• **Exercise brief**
Reproduce exactly the lines below, from the first one through the line containing "font-weight: bold;", and omit any pictures.

Front-end code edit data:
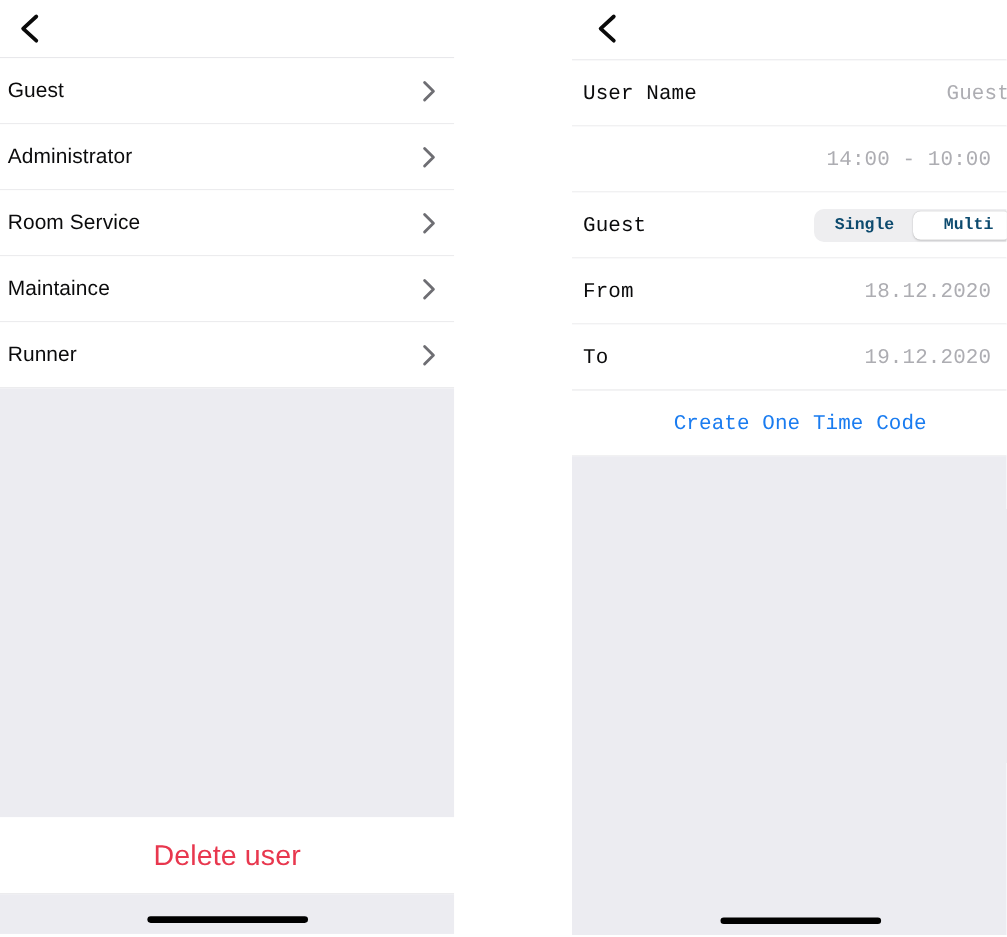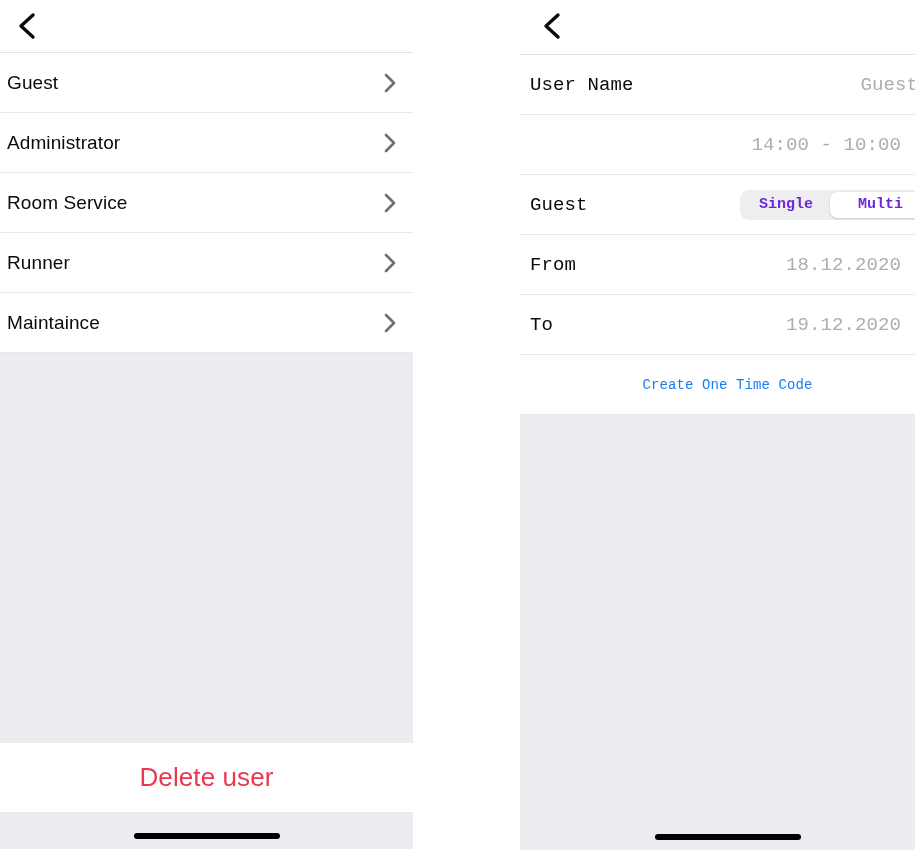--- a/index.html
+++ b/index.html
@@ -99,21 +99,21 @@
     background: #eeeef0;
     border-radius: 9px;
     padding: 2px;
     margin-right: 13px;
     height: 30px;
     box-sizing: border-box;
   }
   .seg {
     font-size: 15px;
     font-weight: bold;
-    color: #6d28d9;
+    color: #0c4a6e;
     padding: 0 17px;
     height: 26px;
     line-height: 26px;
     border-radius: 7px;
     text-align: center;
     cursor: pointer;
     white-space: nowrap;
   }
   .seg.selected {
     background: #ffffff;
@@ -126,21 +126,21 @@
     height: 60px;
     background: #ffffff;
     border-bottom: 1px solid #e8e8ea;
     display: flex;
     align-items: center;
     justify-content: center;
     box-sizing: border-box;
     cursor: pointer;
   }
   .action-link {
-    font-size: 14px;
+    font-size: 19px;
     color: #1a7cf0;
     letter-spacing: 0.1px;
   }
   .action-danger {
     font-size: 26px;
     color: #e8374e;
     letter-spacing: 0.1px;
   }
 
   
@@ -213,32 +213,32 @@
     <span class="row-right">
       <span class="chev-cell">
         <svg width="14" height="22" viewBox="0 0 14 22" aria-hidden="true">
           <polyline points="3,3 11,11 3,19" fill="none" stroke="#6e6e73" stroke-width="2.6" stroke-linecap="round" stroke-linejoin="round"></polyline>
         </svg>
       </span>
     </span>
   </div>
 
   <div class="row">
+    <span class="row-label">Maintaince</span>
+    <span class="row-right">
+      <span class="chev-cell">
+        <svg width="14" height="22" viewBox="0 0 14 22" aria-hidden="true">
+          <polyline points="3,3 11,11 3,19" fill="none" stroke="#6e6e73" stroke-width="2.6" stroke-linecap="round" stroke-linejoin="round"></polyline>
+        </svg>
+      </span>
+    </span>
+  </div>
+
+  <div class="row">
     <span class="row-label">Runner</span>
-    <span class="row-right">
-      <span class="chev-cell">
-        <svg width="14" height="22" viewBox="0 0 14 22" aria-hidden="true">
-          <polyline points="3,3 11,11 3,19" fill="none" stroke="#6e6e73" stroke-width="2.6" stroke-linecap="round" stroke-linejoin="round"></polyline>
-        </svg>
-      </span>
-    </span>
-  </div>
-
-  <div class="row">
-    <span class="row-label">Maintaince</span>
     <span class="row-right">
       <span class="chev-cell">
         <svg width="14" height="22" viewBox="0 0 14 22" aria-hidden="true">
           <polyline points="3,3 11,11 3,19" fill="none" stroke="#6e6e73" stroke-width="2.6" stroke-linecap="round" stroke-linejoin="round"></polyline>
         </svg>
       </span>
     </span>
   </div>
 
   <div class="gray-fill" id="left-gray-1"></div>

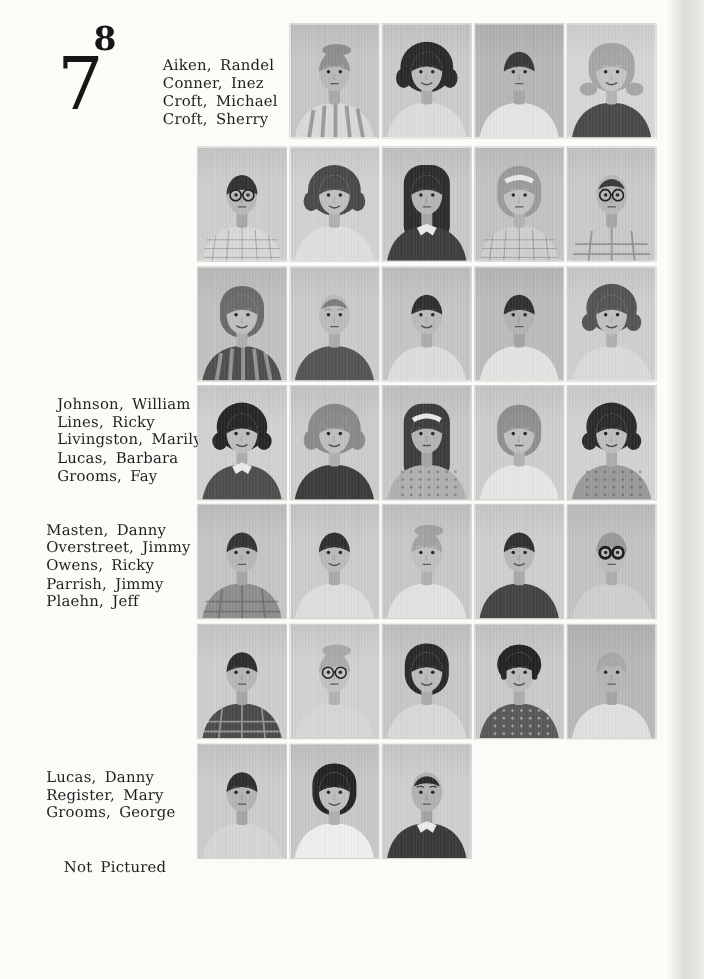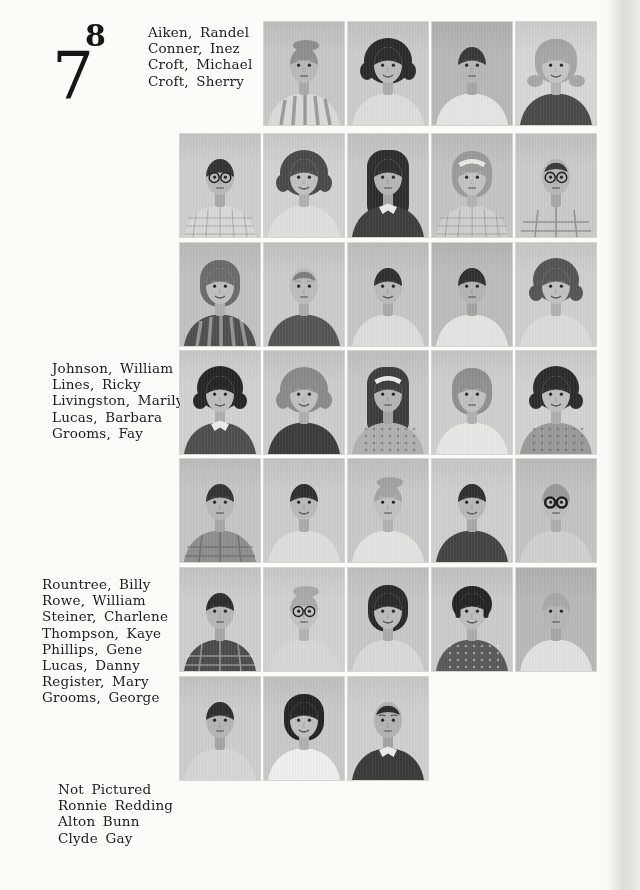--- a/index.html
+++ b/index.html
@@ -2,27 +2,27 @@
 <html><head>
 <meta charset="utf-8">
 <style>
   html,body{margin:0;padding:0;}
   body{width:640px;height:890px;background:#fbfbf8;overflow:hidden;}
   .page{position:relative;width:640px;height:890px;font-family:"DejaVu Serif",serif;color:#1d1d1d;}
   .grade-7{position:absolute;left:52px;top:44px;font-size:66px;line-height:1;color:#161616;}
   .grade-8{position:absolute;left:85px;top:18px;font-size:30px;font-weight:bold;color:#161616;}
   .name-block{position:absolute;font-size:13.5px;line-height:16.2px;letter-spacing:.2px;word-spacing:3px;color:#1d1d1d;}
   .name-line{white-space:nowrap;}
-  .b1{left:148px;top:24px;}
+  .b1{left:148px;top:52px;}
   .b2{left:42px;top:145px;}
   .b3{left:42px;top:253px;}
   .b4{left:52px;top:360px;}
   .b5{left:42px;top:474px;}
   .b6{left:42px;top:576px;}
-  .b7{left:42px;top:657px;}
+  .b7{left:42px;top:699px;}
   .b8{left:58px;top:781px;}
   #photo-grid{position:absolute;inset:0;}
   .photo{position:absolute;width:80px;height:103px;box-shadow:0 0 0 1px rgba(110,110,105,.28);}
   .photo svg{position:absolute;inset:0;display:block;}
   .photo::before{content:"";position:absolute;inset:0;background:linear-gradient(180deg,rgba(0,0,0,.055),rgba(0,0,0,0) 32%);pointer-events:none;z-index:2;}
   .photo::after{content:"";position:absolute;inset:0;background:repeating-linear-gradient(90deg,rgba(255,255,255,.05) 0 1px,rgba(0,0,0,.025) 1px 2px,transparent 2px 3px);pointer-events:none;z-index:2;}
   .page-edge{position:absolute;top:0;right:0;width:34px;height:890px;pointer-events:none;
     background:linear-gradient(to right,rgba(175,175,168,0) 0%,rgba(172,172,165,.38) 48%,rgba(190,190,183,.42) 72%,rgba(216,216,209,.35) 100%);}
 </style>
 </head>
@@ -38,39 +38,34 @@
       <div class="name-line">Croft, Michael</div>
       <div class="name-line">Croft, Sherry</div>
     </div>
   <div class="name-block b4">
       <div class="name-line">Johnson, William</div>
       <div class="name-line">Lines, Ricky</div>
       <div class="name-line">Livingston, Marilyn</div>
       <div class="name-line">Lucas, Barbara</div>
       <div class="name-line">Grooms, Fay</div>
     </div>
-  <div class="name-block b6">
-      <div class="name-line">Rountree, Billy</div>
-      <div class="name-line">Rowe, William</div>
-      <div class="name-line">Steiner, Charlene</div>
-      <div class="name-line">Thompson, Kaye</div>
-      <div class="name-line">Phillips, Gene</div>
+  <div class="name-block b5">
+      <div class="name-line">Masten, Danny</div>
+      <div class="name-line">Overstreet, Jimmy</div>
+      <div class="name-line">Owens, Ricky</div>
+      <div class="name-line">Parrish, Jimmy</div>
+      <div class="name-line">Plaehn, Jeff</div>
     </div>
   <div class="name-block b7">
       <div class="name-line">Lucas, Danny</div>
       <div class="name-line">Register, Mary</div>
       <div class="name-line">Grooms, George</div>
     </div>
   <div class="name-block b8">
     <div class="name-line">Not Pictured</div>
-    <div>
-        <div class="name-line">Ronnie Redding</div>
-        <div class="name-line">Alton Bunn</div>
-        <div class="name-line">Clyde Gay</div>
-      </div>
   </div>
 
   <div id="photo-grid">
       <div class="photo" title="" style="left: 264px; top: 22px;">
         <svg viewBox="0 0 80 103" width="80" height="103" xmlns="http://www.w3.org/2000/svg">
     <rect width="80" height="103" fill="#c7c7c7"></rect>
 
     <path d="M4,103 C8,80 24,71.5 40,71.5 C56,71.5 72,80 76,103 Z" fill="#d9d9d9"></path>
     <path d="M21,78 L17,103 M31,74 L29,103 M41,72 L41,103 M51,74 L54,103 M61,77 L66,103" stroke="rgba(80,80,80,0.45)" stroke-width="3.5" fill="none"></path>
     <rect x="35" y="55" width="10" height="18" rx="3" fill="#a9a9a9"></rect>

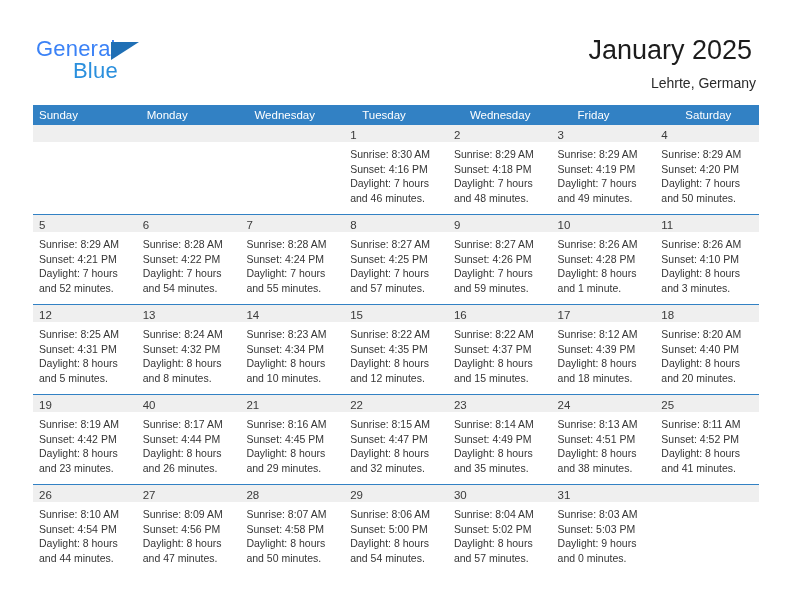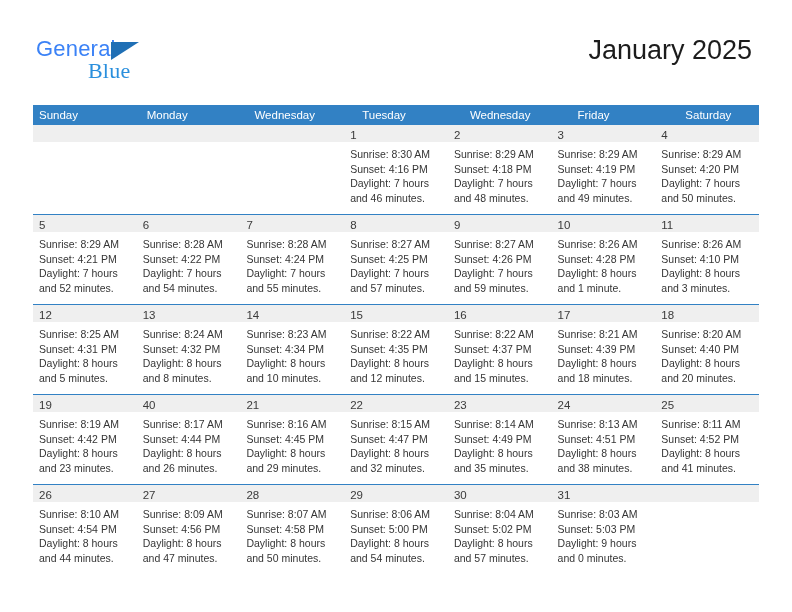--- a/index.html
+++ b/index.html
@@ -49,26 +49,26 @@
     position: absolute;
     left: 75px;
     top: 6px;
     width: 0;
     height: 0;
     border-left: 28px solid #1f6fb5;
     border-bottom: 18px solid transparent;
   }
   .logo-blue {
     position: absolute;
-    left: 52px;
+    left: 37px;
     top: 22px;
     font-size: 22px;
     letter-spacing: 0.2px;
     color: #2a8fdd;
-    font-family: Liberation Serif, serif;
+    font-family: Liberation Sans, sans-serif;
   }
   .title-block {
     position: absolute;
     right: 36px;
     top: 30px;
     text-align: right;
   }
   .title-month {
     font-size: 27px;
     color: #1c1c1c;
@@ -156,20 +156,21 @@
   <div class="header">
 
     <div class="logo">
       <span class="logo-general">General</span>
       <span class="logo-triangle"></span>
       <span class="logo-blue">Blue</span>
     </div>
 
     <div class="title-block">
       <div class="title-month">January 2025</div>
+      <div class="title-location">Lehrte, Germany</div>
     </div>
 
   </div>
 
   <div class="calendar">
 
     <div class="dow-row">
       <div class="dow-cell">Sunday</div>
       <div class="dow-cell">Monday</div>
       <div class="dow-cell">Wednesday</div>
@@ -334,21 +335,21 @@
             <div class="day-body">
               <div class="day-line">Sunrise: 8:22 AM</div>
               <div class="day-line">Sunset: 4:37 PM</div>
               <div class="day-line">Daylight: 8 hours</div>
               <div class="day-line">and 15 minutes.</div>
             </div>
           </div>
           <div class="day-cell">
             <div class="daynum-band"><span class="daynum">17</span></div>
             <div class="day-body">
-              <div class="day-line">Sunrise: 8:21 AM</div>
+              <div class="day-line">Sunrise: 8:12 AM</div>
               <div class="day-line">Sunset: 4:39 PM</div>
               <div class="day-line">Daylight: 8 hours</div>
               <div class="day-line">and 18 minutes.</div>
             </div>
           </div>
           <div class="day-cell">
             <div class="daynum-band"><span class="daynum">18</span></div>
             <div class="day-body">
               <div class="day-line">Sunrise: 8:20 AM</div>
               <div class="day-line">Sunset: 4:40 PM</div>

• **Response to this exercise**
--- a/index.html
+++ b/index.html
@@ -99,21 +99,21 @@
     background: #eeeef0;
     border-radius: 9px;
     padding: 2px;
     margin-right: 13px;
     height: 30px;
     box-sizing: border-box;
   }
   .seg {
     font-size: 15px;
     font-weight: bold;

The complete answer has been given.